Your reply should consist of one number: how many lines below contain "HEAD".

####################

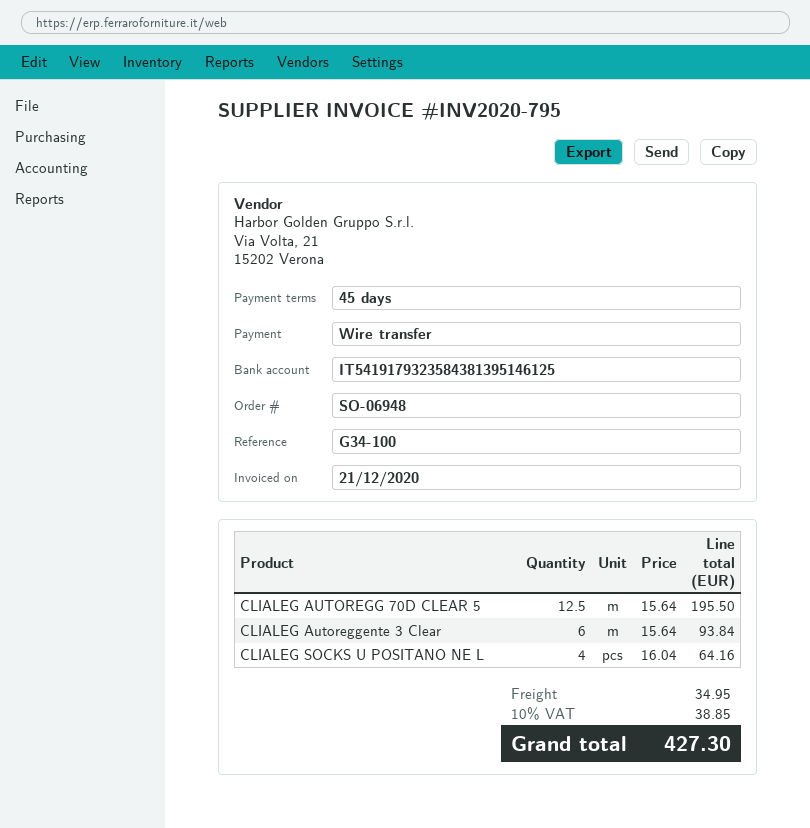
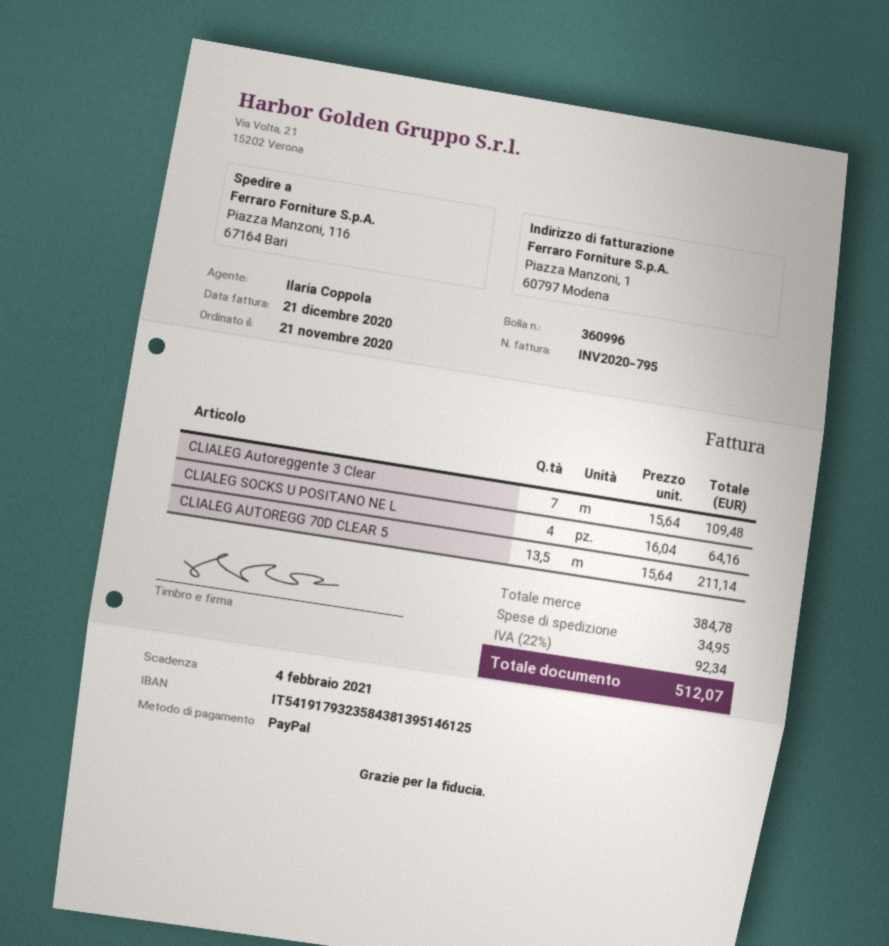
payment method: bank transfer -> PayPal
CLIALEG AUTOREGG 70D CLEAR 5: 12.5 x 15.64 = 195.50 -> 13.5 x 15.64 = 211.14
CLIALEG Autoreggente 3 Clear: 6 x 15.64 = 93.84 -> 7 x 15.64 = 109.48
tax: 10% = 38.85 -> 22% = 92.34
total: 427.30 -> 512.07

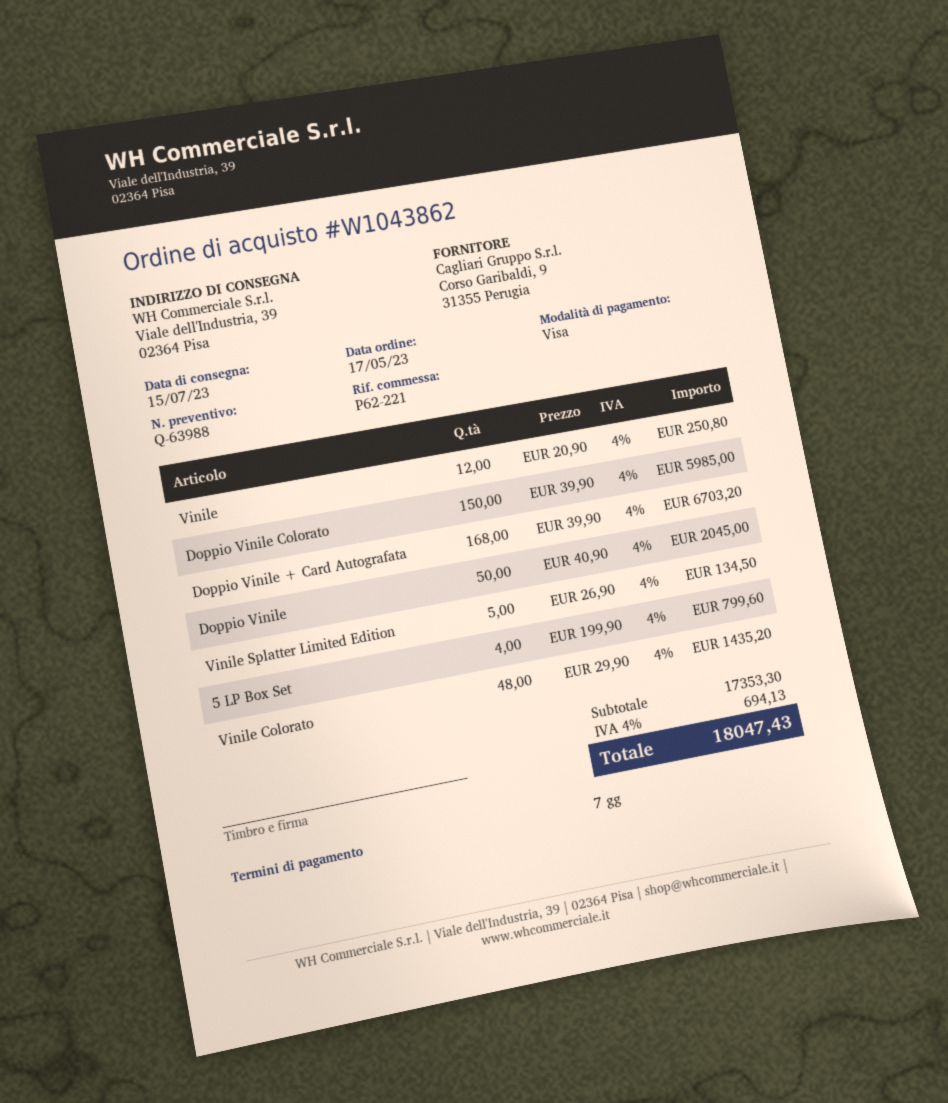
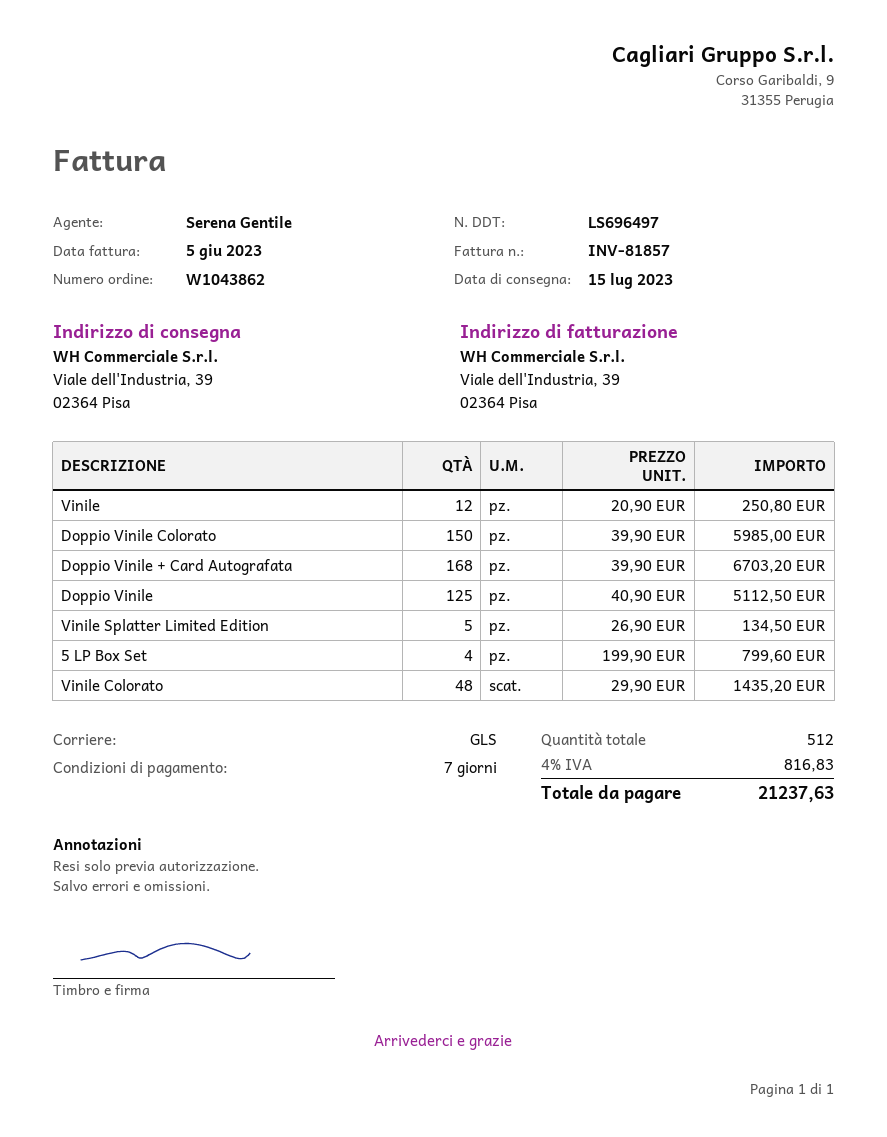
Doppio Vinile: 50 x 40.90 = 2045.00 -> 125 x 40.90 = 5112.50
tax: 4% = 694.13 -> 4% = 816.83
total: 18047.43 -> 21237.63

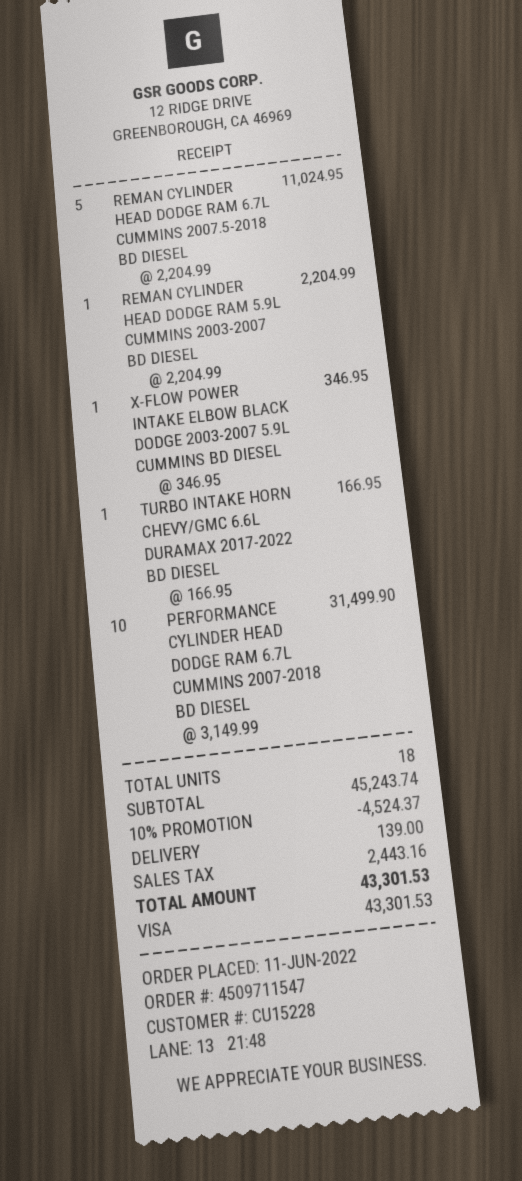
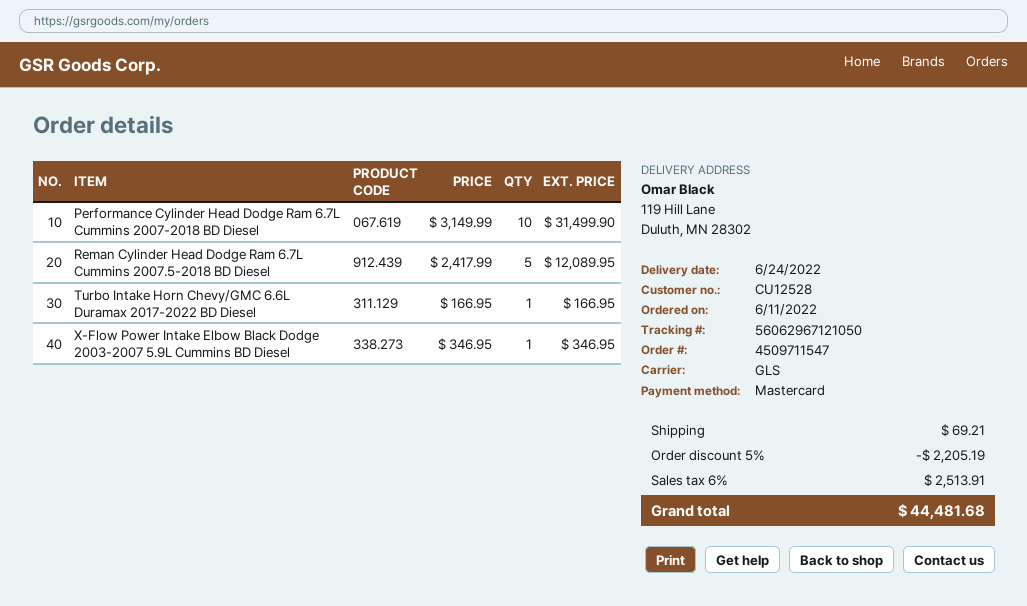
customer number: CU15228 -> CU12528
payment method: Visa -> Mastercard
REMAN CYLINDER HEAD DODGE RAM 6.7L CUMMINS 2007.5-2018 BD DIESEL: 5 x 2204.99 = 11024.95 -> 5 x 2417.99 = 12089.95
REMAN CYLINDER HEAD DODGE RAM 5.9L CUMMINS 2003-2007 BD DIESEL: 1 x 2204.99 = 2204.99 -> none
discount: 10% = 4524.37 -> 5% = 2205.19
shipping: 139.00 -> 69.21
tax: 2443.16 -> 2513.91
total: 43301.53 -> 44481.68

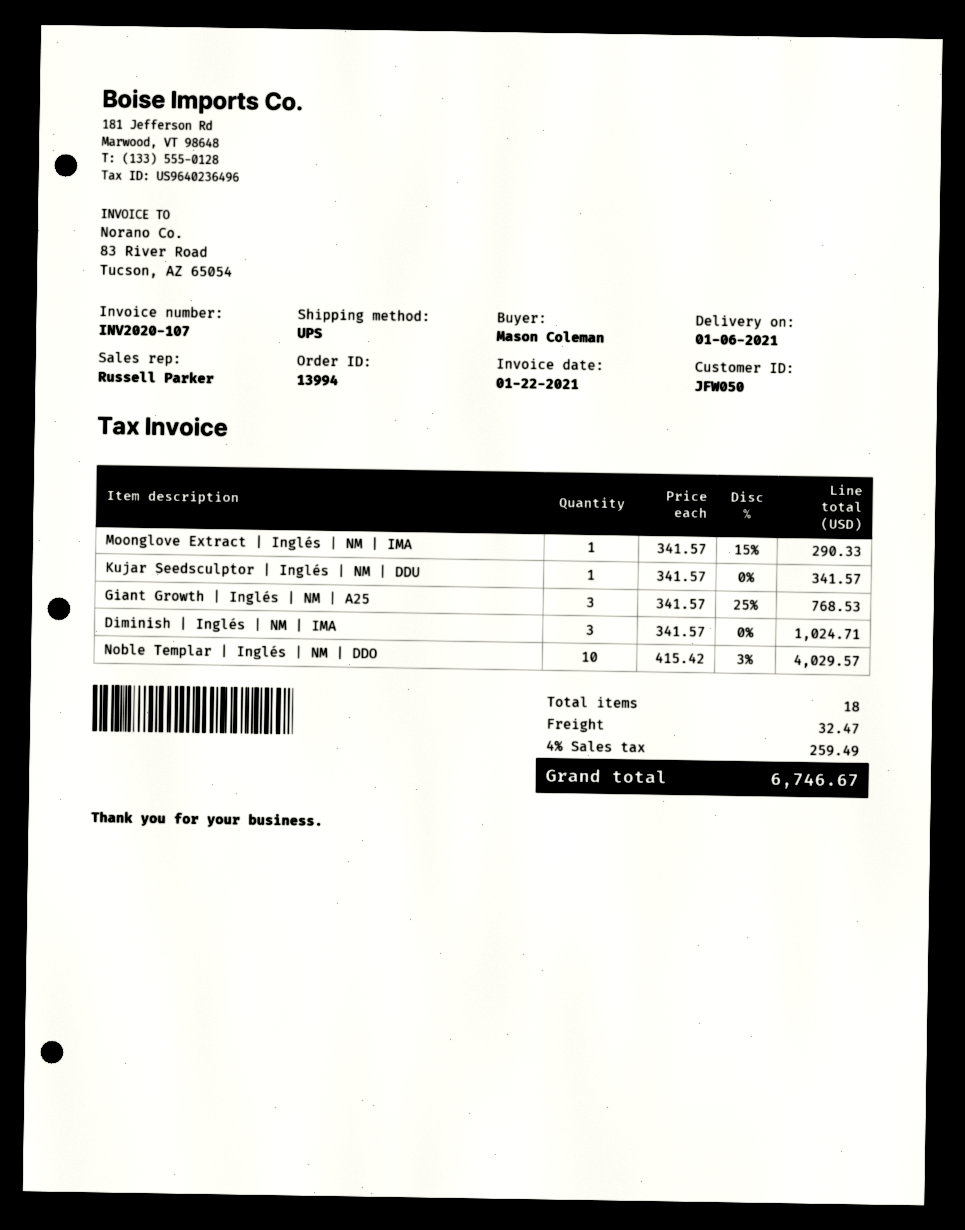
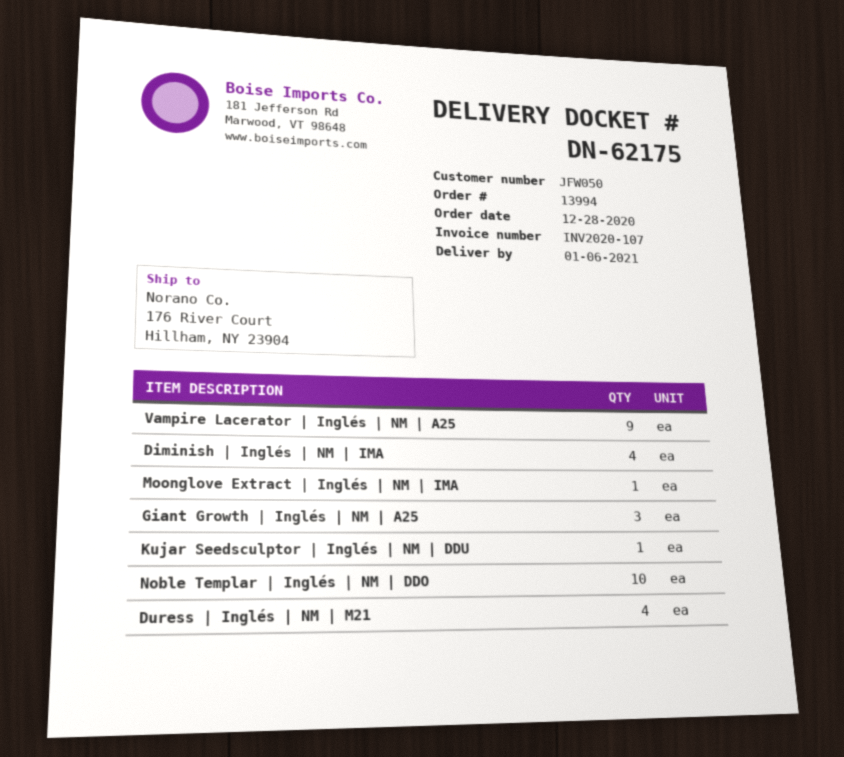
Diminish | Inglés | NM | IMA: 3 -> 4
Vampire Lacerator | Inglés | NM | A25: none -> 9
Duress | Inglés | NM | M21: none -> 4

####################

THE COMPLETED TASK — 2